Re: [Anima-bootstrap] BRSKI State Machine

> -----Original Message-----
> From: Max Pritikin (pritikin)
> Sent: 18 October 2016 01:05
> To: Michael Behringer (mbehring) <mbehring@cisco.com>
> Cc: anima-bootstrap@ietf.org
> Subject: Re: [Anima-bootstrap] BRSKI State Machine
> 
> Thanks for the detailed review notes! They are much appreciated and very
> timely. I’ll be spending time this week addressing them.
> 
> Responding to the higher level discussion inline,
> 
> > On Oct 14, 2016, at 8:42 AM, Michael Behringer (mbehring)
> <mbehring@cisco.com> wrote:
> >
> > Hi Folks,
> >
> > You know that I'm doing a complete thorough top-to-bottom review on
> > the brski draft, but I'm only half-way through right now. (Yes, I'm
> > taking it seriously ;-)
> >
> > I'm bringing forward here a single topic that I think is fairly important, so
> that we can start discussion about that. And that is the state machine. My
> high-level observation is that I think the draft isn't precise enough yet to
> allow for independent, interoperable implementations. There are too many
> "lose ends".
> >
> > So, I started looking through the state machine (figure 3), and thought this
> through in more detail.
> >
> > * First of all, one thing isn't coming out clearly (it's there, but somehow not
> obvious at all): We have three "paths" through the algorithm, and it is the
> *pledge* that has "hard coded" which paths we're taking:
> >
> > 1) join any domain (first come first join)
> >   --> No MASA required
> 
> For the record: I consider this a security vulnerability but accept that it will
> take a number of high profile attacks before folks come around to agreeing
> with me. ;) I recommend against this.
> 
> > 2) require audit token
> >   --> MASA required, audit mode
> > 3) require authentication token
> >   --> MASA required, ownership tracking mode
> >
> > [I really hope we agree on that!!!]
> 
> Agreed.
> 
> Where #2 and #3 could be seen as a single path with slightly different
> information in the message from the MASA server; but we’d be quickly be
> into the weeds of the msg format if we get into that here.

So this discussion is important to get right before we go to last call on this documents, since a lot of the details depend on those high level choices.

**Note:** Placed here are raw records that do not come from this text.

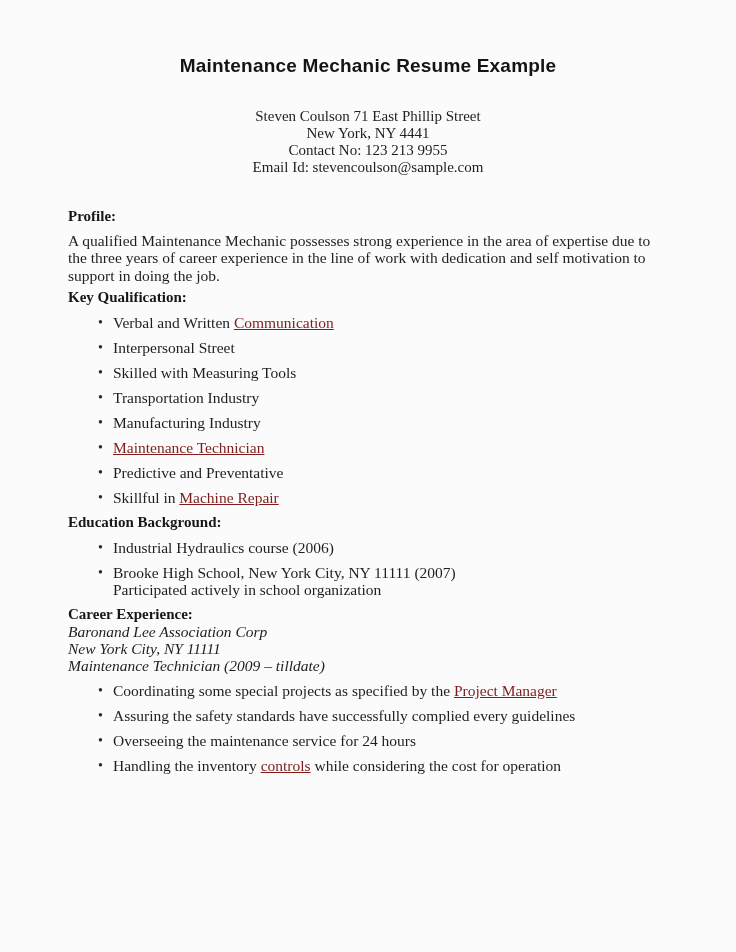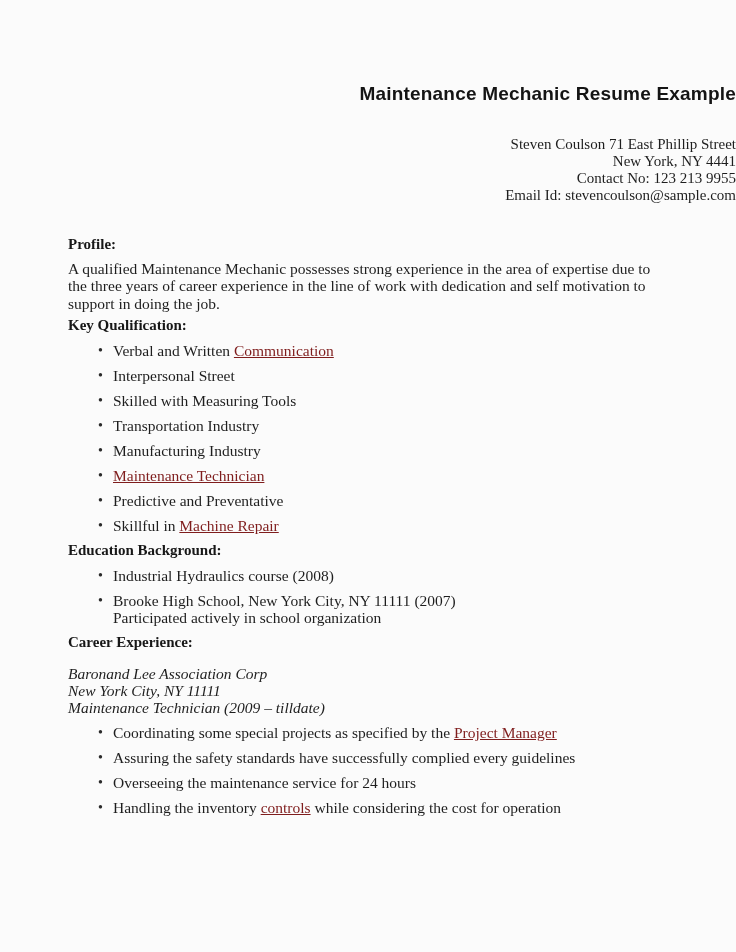--- a/index.html
+++ b/index.html
@@ -14,32 +14,32 @@
     font-family: "Liberation Serif", serif;
     color: #1e1e1e;
     -webkit-font-smoothing: antialiased;
   }
   .page {
     width: 736px;
     height: 952px;
     box-sizing: border-box;
   }
   .doc-title {
-    padding-top: 84px;
-    text-align: right;
+    padding-top: 56px;
+    text-align: center;
     font-family: "Liberation Sans", sans-serif;
     font-weight: bold;
     font-size: 19px;
     line-height: 20px;
     color: #141414;
     letter-spacing: 0.2px;
   }
   .contact-block {
     margin-top: 32px;
-    text-align: right;
+    text-align: center;
     font-size: 15px;
     line-height: 17px;
   }
   .content {
     margin: 32px 66px 0 68px;
     font-size: 15.5px;
   }
   .section-heading {
     font-weight: bold;
     font-size: 15px;
@@ -65,21 +65,21 @@
   ul.bullet-list > li::before {
     content: "\2022";
     position: absolute;
     left: 30px;
     top: 0;
     font-size: 14px;
     line-height: 17px;
     color: #2a2a2a;
   }
   .employer-block {
-    margin-top: 14px;
+    margin-top: 0;
     font-style: italic;
     line-height: 17px;
   }
   a.doclink {
     color: #7f1d1d;
     text-decoration: underline;
     cursor: pointer;
   }
   .section { margin-top: 5px; }
   .section + .section { margin-top: 5px; }
@@ -132,21 +132,21 @@
           <li>
             <div><span>Skillful in </span><a href="#" class="doclink">Machine Repair</a></div>
           </li>
         </ul>
     </div>
 
     <div class="section">
       <div class="section-heading">Education Background:</div>
       <ul class="bullet-list">
           <li>
-            <div><span>Industrial Hydraulics course (2008)</span></div>
+            <div><span>Industrial Hydraulics course (2006)</span></div>
           </li>
           <li>
             <div><span>Brooke High School, New York City, NY 11111 (2007)</span></div>
             <div><span>Participated actively in school organization</span></div>
           </li>
         </ul>
     </div>
 
     <div class="section">
       <div class="section-heading">Career Experience:</div>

I suggest we try to get consensus on how to deal with those 3 cases asap. 

I agree with your observation on 1. We have to make a conscious choice between a) being less secure but quickly deployable, or b) being more secure but requiring more vendor support before being able to "fly". My point is, we're not really making this choice today; while we sort of try to divert from 1) we really allow everything. If we really want to disallow option 1, we should say so. If not, my feeling is after reading the whole thing: we MUST explain all options very clearly in parallel, else there are too many variants and loose ends. 

I'm not sure we can combine 2 and 3 into a single case, although it would be desirable of course. 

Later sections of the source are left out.